Content revision data
== Segment start ==
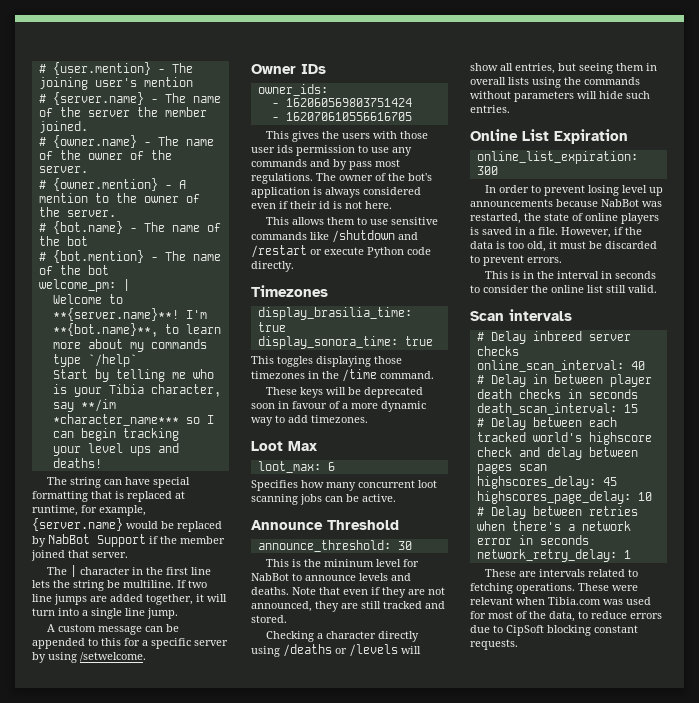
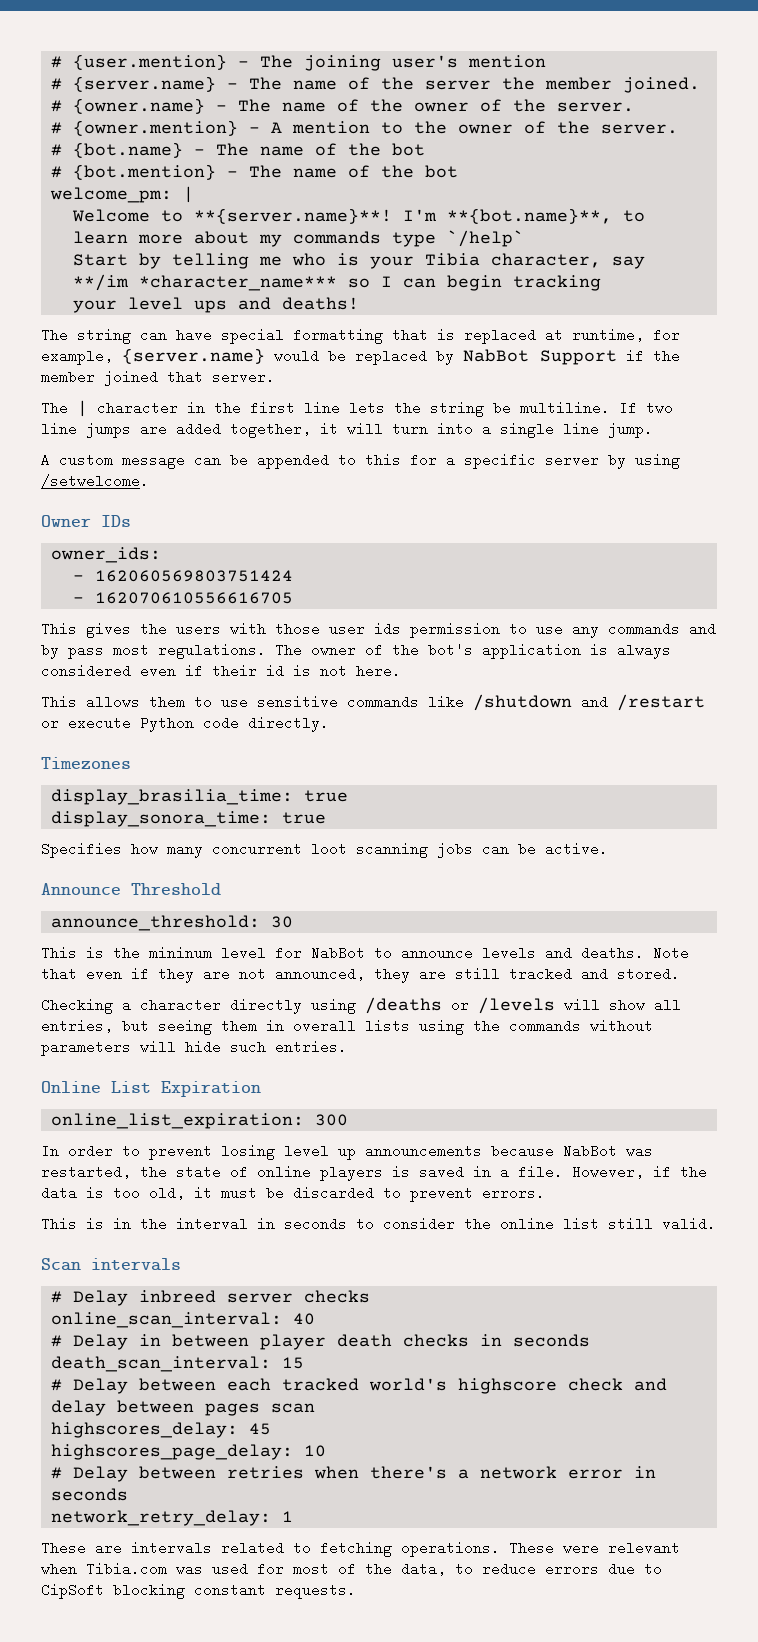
[251,356,402,367] [251,369,434,382] [265,387,423,398] [251,401,426,412] [251,415,368,426] [251,441,317,451] [257,461,335,473] // This toggles displaying those timezones in the /time command. // These keys will be deprecated soon in favour of a more dynamic way to add timezones. // Loot Max // loot_max: 6 -> (327, 818) none

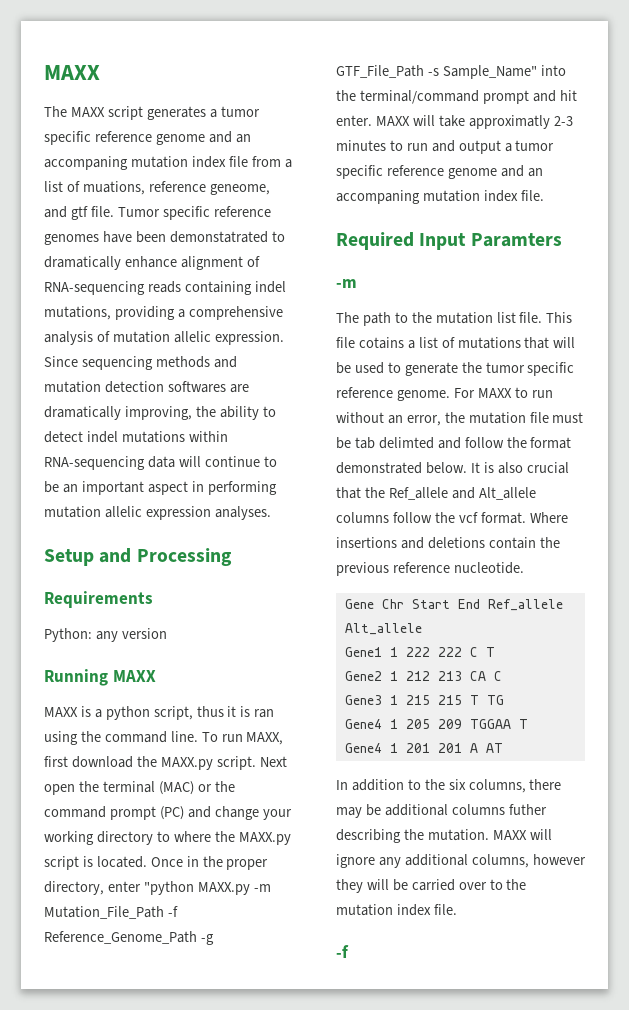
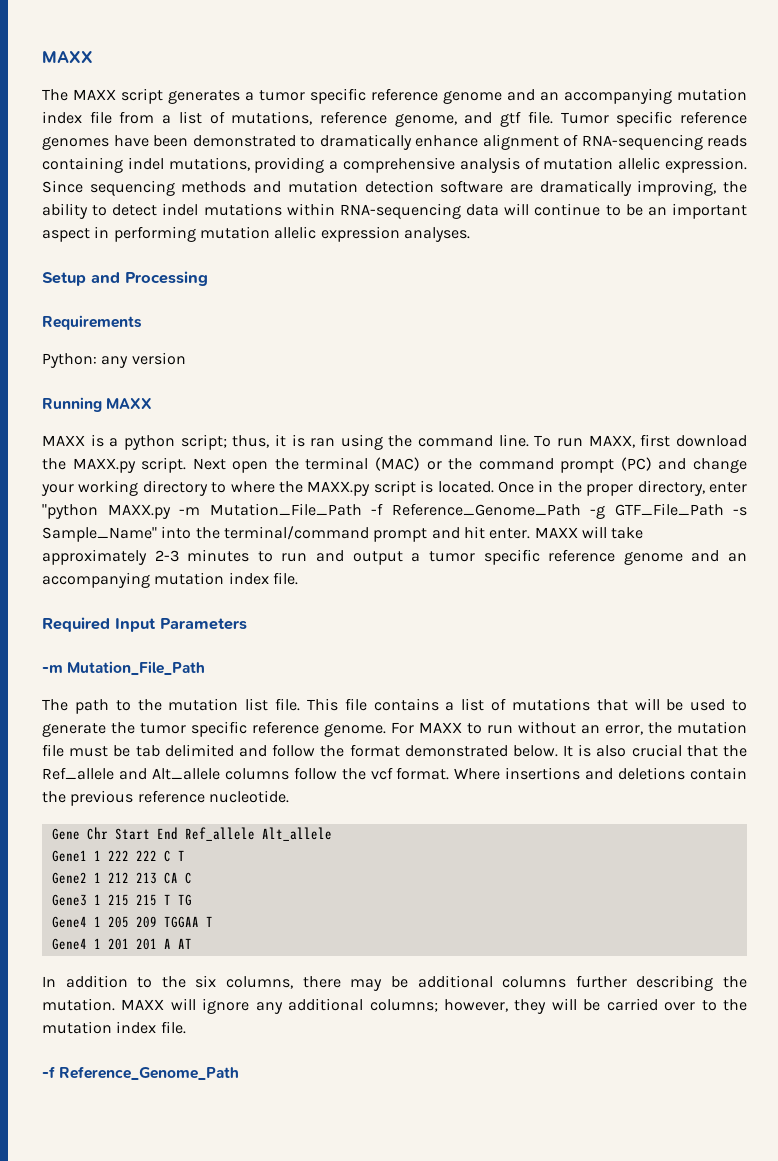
[44,156,128,170] accompaning -> [564,88,672,104] accompanying
[82,181,270,195] muations, reference geneome, -> [231,111,457,127] mutations, reference genome,
[169,231,268,243] demonstatrated -> [192,135,296,147] demonstrated
[167,381,226,393] softwares -> [440,180,504,193] software
[153,706,224,720] script, thus -> [180,434,270,450] script; thus,
[468,115,550,129] approximatly -> [42,549,147,565] approximately
[336,190,420,204] accompaning -> [42,572,150,588] accompanying
[470,233,562,247] [336,279,357,288] Paramters // -m -> [160,618,247,630] [42,661,206,675] Parameters // -m Mutation_File_Path
[358,337,404,349] cotains -> [373,698,439,711] contains
[378,437,434,449] delimted -> [164,744,234,757] delimited
[508,804,547,815] futher -> [575,975,627,988] further
[471,854,586,868] columns, however -> [369,999,508,1012] columns; however,
(349, 951) none -> [59,1066,240,1080] Reference_Genome_Path

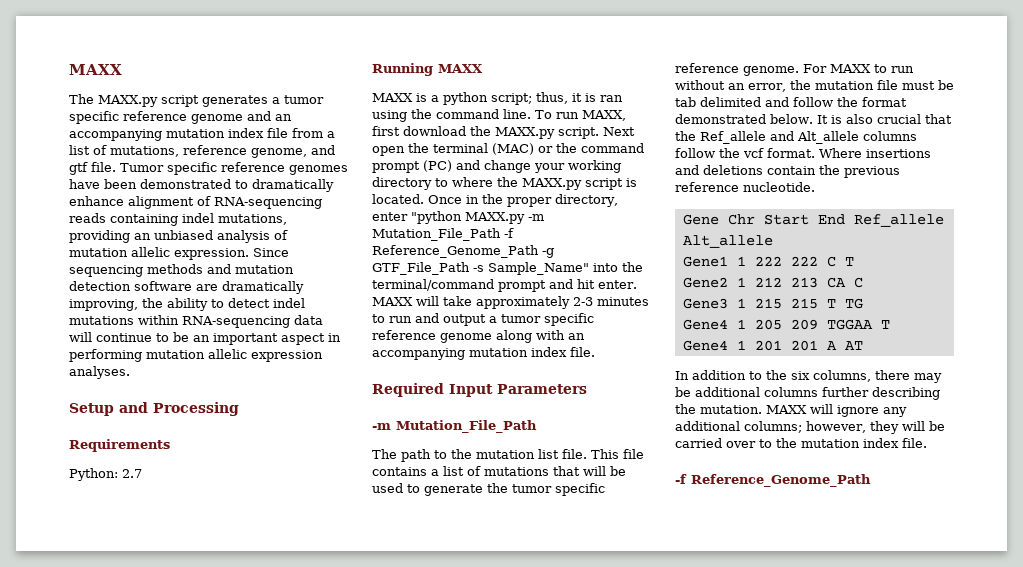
[73,89,116,100] MAXX -> [98,95,158,107] MAXX.py
[329,157,456,173] a comprehensive -> [134,230,213,240] an unbiased
[101,352,186,368] any version -> [122,469,142,478] 2.7
[691,550,720,562] and -> [496,330,565,343] along with

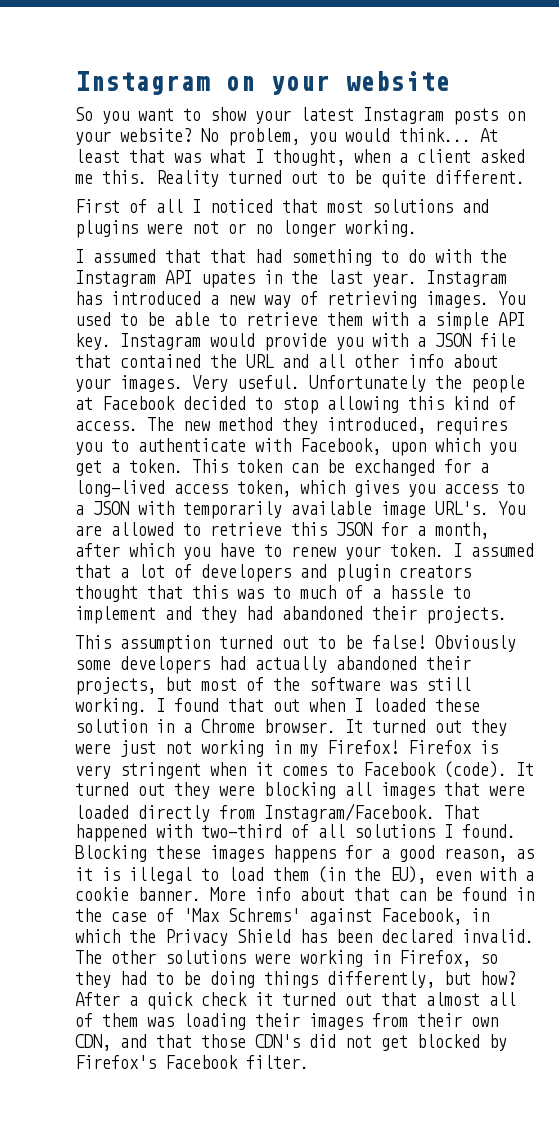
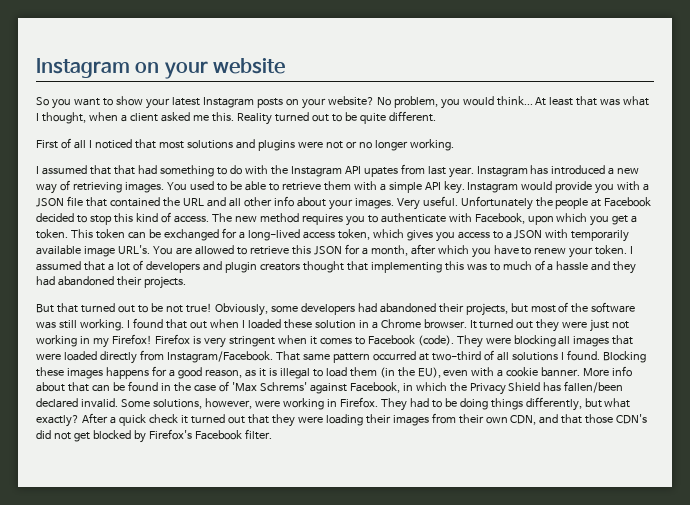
[264,270,318,284] in the -> [400,164,425,175] from
[327,396,399,413] allowing -> (112, 220) none
[282,417,426,434] they introduced, -> (299, 218) none
(183, 592) none -> [370,262,442,273] implementing
[453,586,471,599] [75,606,156,624] to implement -> (589, 266) none
[75,635,516,653] This assumption turned out to be false! Obviously -> [36,303,268,316] But that turned out to be not true! Obviously,
[255,656,327,673] actually -> (377, 308) none
[516,762,534,776] [75,782,210,799] It turned out they -> [456,335,483,348] They
[75,824,192,842] happened with -> [302,351,429,363] same pattern occurred at
[336,929,372,943] been -> [564,381,624,393] fallen/been
[75,950,498,967] [75,971,111,988] The other solutions were working in Firefox, so they -> [120,397,407,411] Some solutions, however, were working in Firefox. They
[480,971,516,985] how? -> [604,398,631,408] [36,415,79,427] what exactly?
[426,992,516,1006] [75,1013,174,1027] almost all of them was -> [271,414,323,427] they were

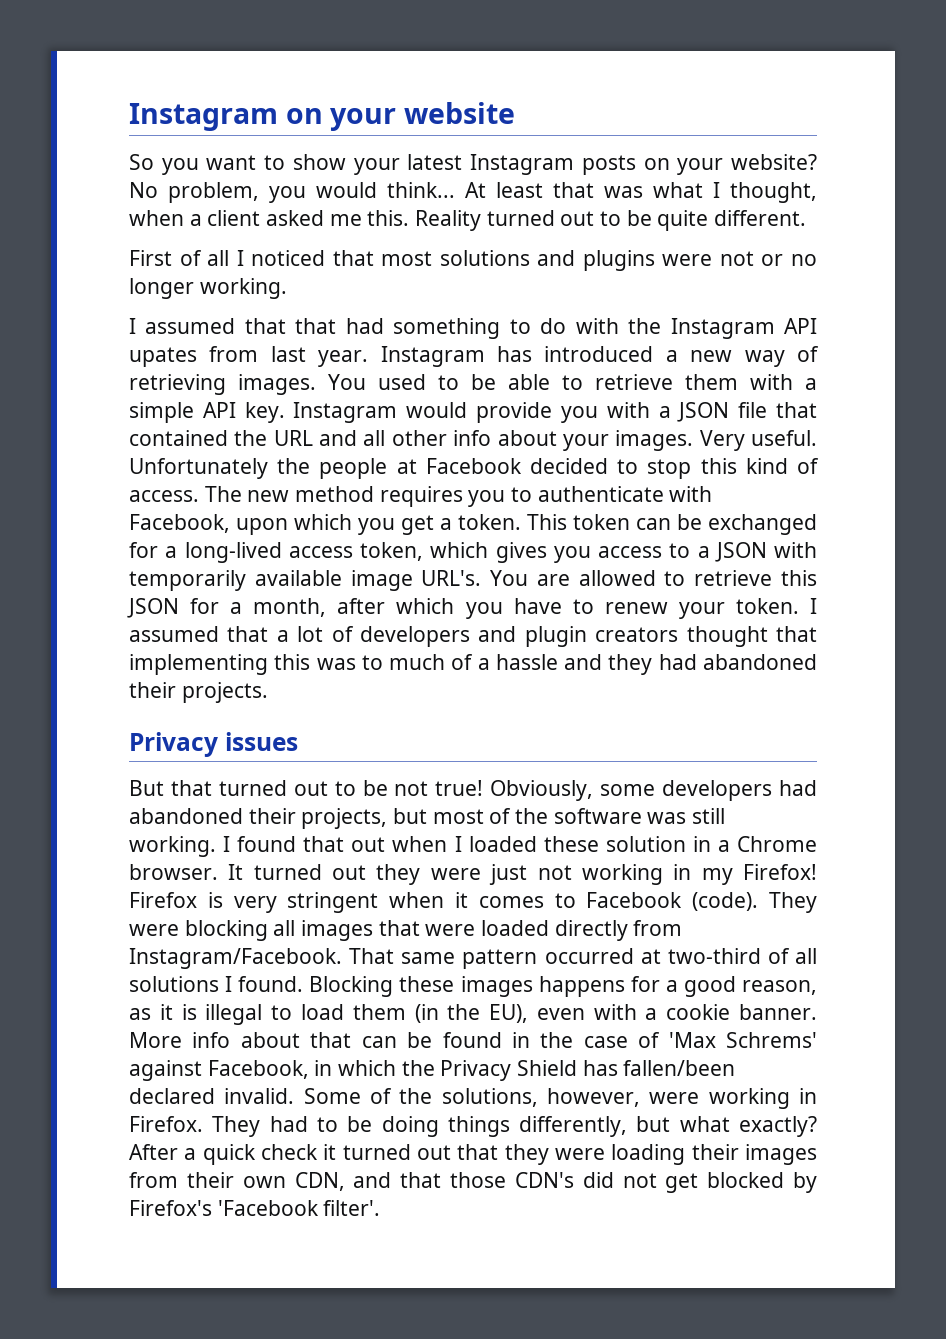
(186, 282) none -> [129,732,298,757] // Privacy issues
(150, 403) none -> [370,1088,433,1104] of the
[194,429,272,440] Facebook filter. -> [217,1200,381,1216] 'Facebook filter'.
== Segment end ==
→ **TASK BRIEF**: Given the data above, transcribe exactly the lines from the one containing "[453,586,471,599] [75,606,156,624] to" down to the one containing "[255,656,327,673] actually -> (377, 308) none", and no others.

→ **TASK SOLUTION**:
[453,586,471,599] [75,606,156,624] to implement -> (589, 266) none
[75,635,516,653] This assumption turned out to be false! Obviously -> [36,303,268,316] But that turned out to be not true! Obviously,
[255,656,327,673] actually -> (377, 308) none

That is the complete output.